How Capitalism Saved America: The Untold History of Our Country, from the Pilgrims to the Present
Thomas J. DiLorenzo. Crown Forum. 2004.
What is the source of America's prosperity and technological achievement? Thomas DiLorenzo, professor of economics at Loyola College and author of The Unknown Lincoln, documents how, though often maligned today, it is our economic system that is responsible for the standard of livng that we currently enjoy.
Throughout our history, capitalism has not had an easy road. From the start, the earliest settlements in Virginia failed because their leaders established shared ownership of land. Rather than doing the amount of work required of them, colonists were tempted to "free ride" on the labor of everyone else. This led to famine and disease, in spite of fertile soil and abundant wild game and seafood. When Plymouth Colony started following the same path Jamestown had taken, William Bradford made a radical decision. He assigned each family its own parcel of land to plant and manage. With the institution of private property, the Pilgrims became more industrious and their colony thrived. Likewise, with similar property rights and only minor taxation, the colonies that came after them in America also flourished.
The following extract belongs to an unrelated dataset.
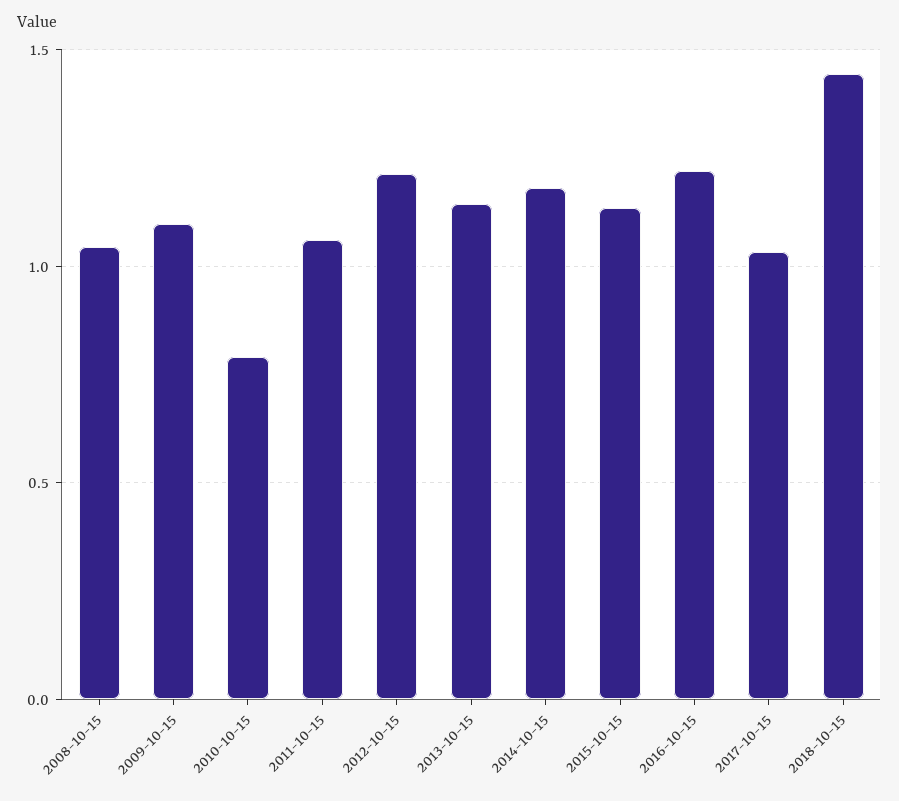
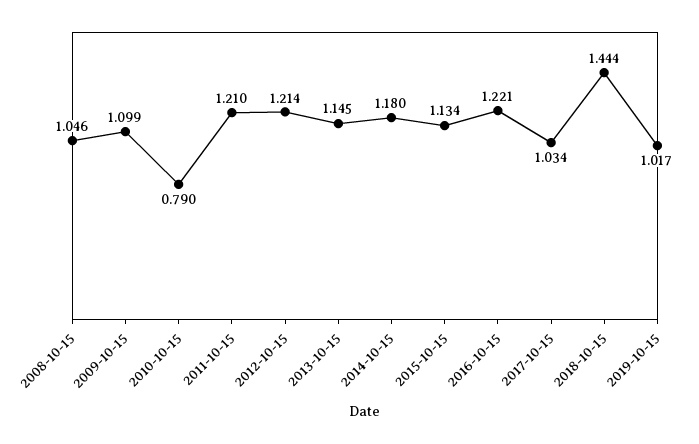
2011-10-15: 1.05 -> 1.21
2019-10-15: none -> 1.017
The author illustrates how the American Revolution was largely a capitalist revolution. British mercantilist policies resulted in the Molasses Act of 1733, placing high tariffs on molasses imported from the French West Indies, and the Navigation Acts, which prohibited trading with any ship built outside the British empire. Numerous goods were mandated to be sent to England first before being allowed to be shipped to the colonies. All of this, including the Stamp Act and the Sugar Act, were enforced by "swarms" of bureaucrats, much to the annoyance of the colonists. The Revolution was to a large extent an effort to escape economic exploitation by the British.
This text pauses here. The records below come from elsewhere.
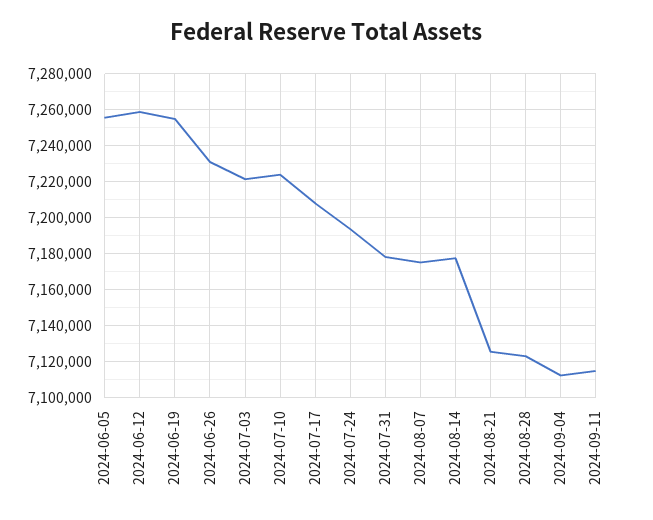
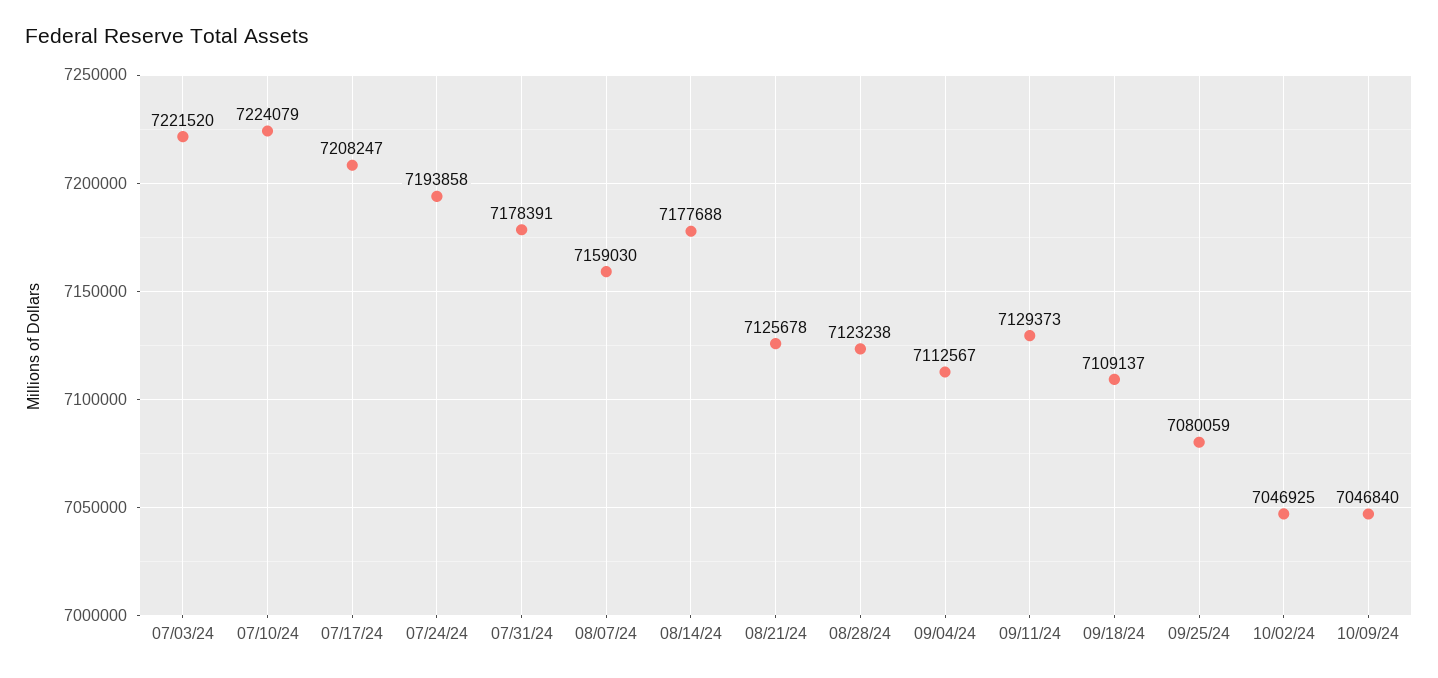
2024-06-05: 7255000 -> none
2024-06-12: 7260000 -> none
2024-06-19: 7255000 -> none
2024-06-26: 7230000 -> none
2024-08-07: 7175000 -> 7159030
2024-09-11: 7115000 -> 7129373
09/18/24: none -> 7109137
09/25/24: none -> 7080059
10/02/24: none -> 7046925
10/09/24: none -> 7046840

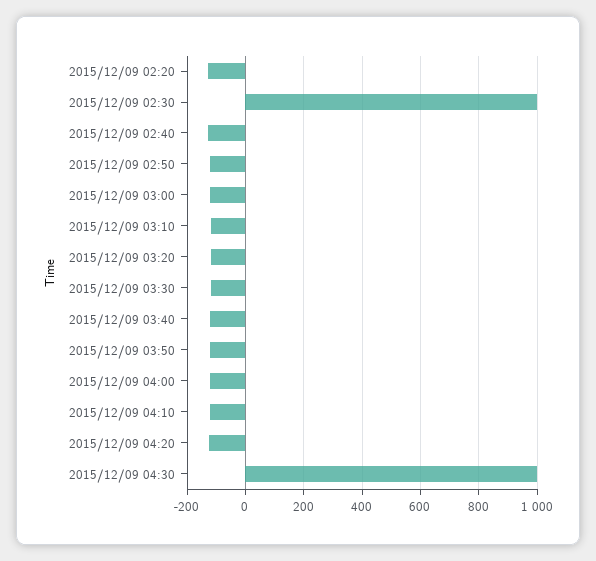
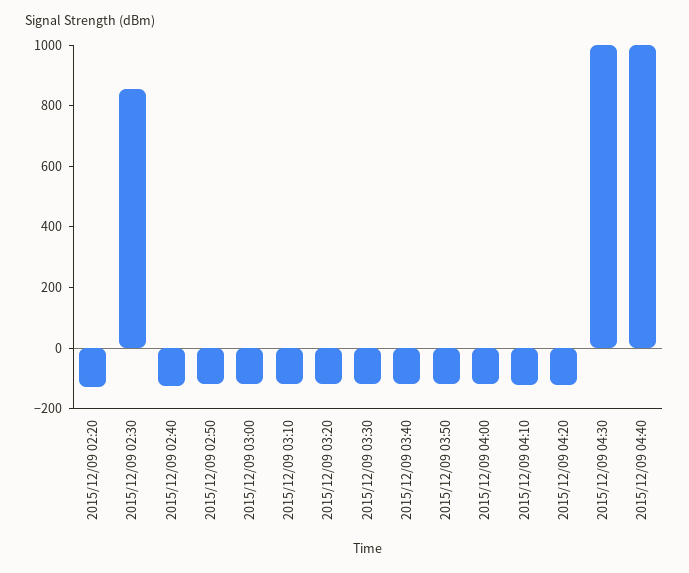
2015/12/09 02:30: 1000 -> 850
2015/12/09 04:40: none -> 1000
With the writing of the Constitution and the establishment of the United States, a deliberate effort was made to avoid the British mercantilist model, and to limit the role of the federal government in the nation's economy. The rest of the book shows how this system has fared throughout our subsequent history.
As capitalism grew in America, and as workers' productivity increased, their wages increased as well. Between 1860 and 1890 real wages increased by 50 percent. In addition, the average work-week became shorter. Not only did capitalism improve the quality of life for the working class through higher wages, but also through the development of better and cheaper goods as businesses competed to anticipate and meet consumer demand.
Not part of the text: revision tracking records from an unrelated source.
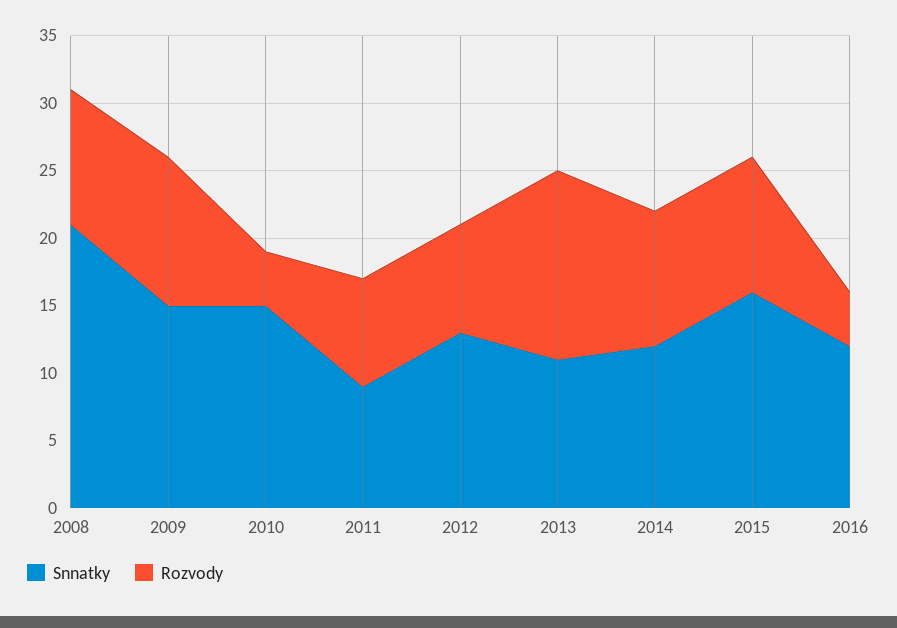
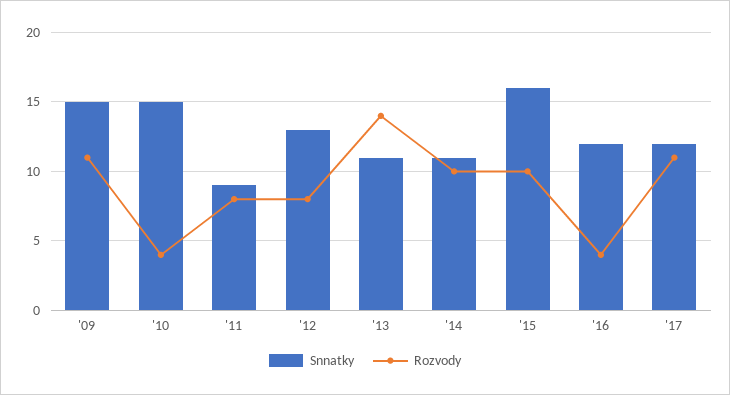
Snnatky, 2008: 21 -> none
Rozvody, 2008: 10 -> none
Snnatky, 2014: 12 -> 11
Snnatky, '17: none -> 12
Rozvody, '17: none -> 11

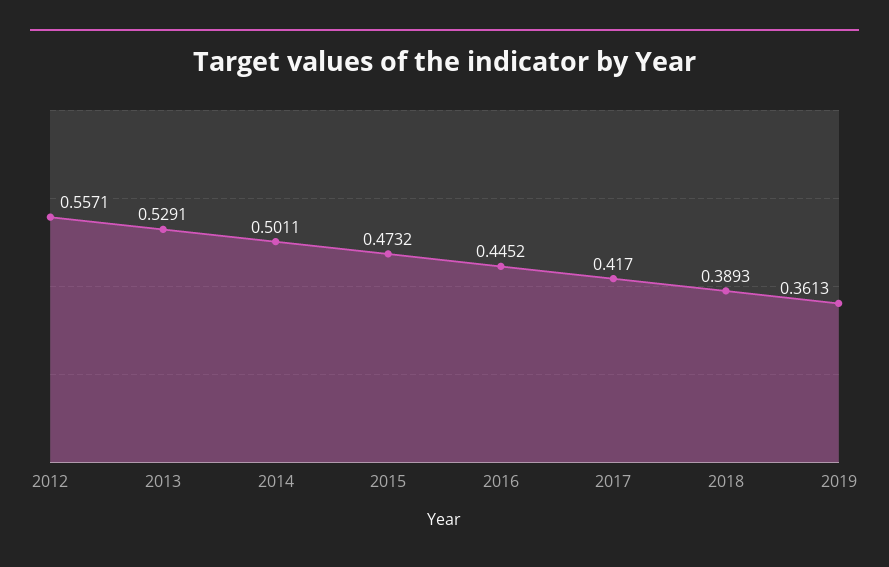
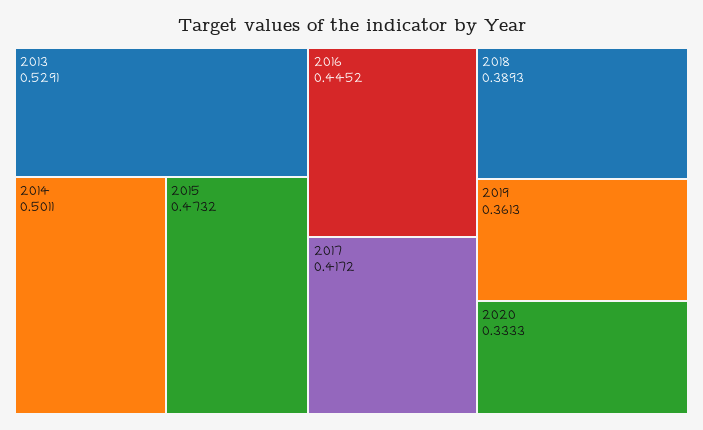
2012: 0.5571 -> none
2017: 0.417 -> 0.4172
2020: none -> 0.3333

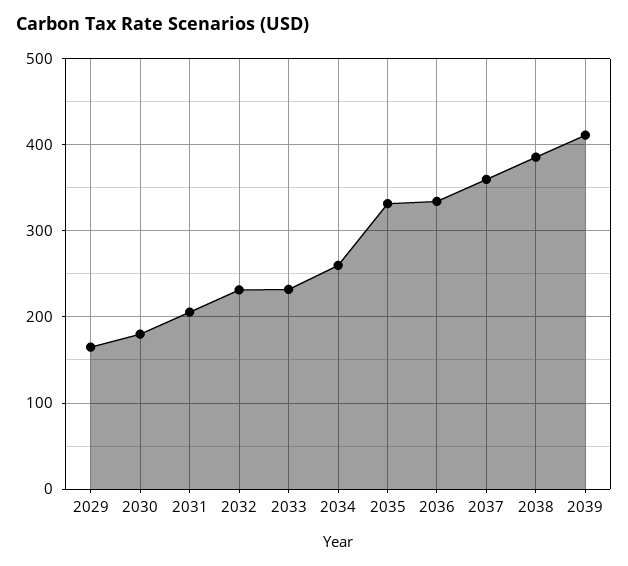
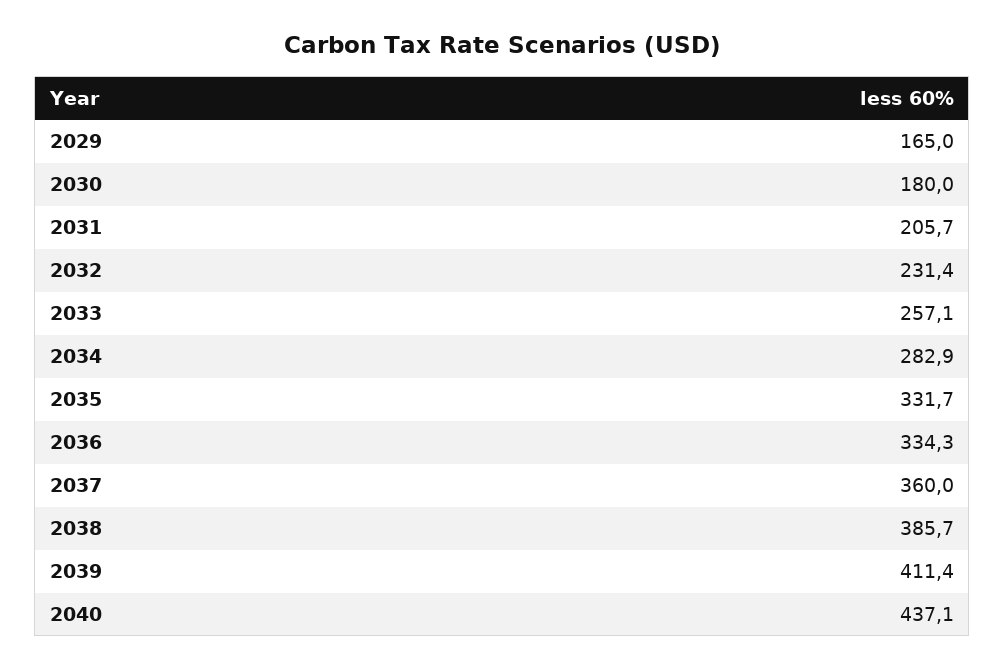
2033: 230 -> 257.1
2034: 260 -> 282.9
2040: none -> 437.1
In spite of capitalism's success, as the twentieth century arrived it met with critics and "muckrakers" who clamored for more and more government intervention in the economy. DiLorenzo describes how this resulted in antitrust laws, the Great Depression, the energy crisis, and our present state of affairs. He also critiques present-day anticapitalists Eric Schlosser, Barbara Ehrenreich and Michael Moore.
Thomas DiLorenzo's book is full of insights and revelations, including fascinating chapters on "robber barons" James J. Hill and John D. Rockefeller, which show that our actual history is often contrary to popular wisdom. I recommend it highly.